> **Exercise aim**: The entries are to be output word for word, with the pictures omitted.

Data records:
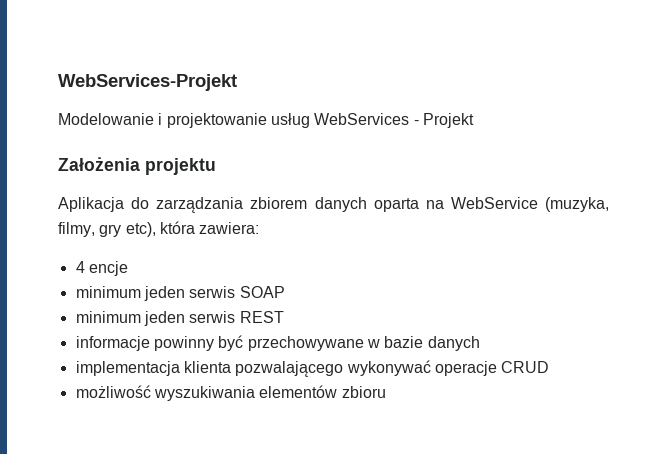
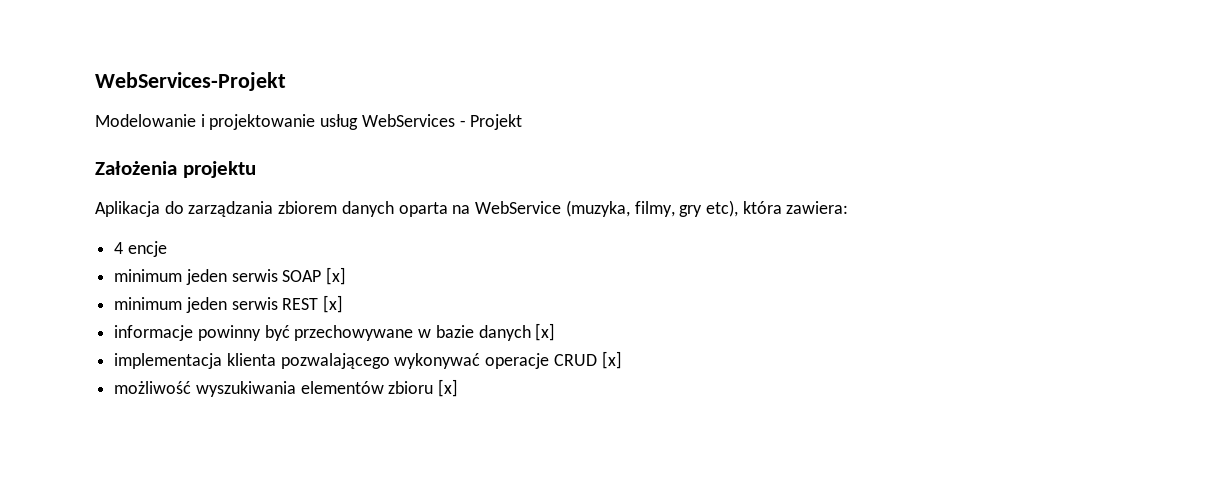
(285, 292) none -> [326,267,347,285] [x]
(284, 317) none -> [323,295,344,313] [x]
(480, 343) none -> [535,323,556,341] [x]
(550, 367) none -> [601,351,622,369] [x]
(386, 392) none -> [438,379,459,397] [x]

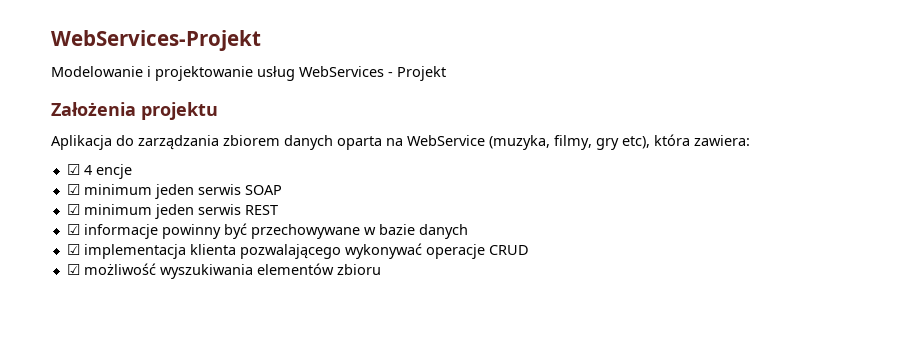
(849, 207) none -> [66,164,80,175] ☑
(167, 249) none -> [66,184,80,195] ☑
[326,267,347,285] [x] // -> [66,204,80,215] // ☑
[323,295,344,313] [x] // -> [66,224,80,235] // ☑
[535,323,556,341] [x] // -> [66,244,80,255] // ☑
[601,351,622,369] [x] // -> [66,264,80,275] // ☑
[438,379,459,397] [x] -> (381, 269) none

> **Solved exercise**:
(285, 292) none -> [326,267,347,285] [x]
(284, 317) none -> [323,295,344,313] [x]
(480, 343) none -> [535,323,556,341] [x]
(550, 367) none -> [601,351,622,369] [x]
(386, 392) none -> [438,379,459,397] [x]

(849, 207) none -> [66,164,80,175] ☑
(167, 249) none -> [66,184,80,195] ☑
[326,267,347,285] [x] // -> [66,204,80,215] // ☑
[323,295,344,313] [x] // -> [66,224,80,235] // ☑
[535,323,556,341] [x] // -> [66,244,80,255] // ☑
[601,351,622,369] [x] // -> [66,264,80,275] // ☑
[438,379,459,397] [x] -> (381, 269) none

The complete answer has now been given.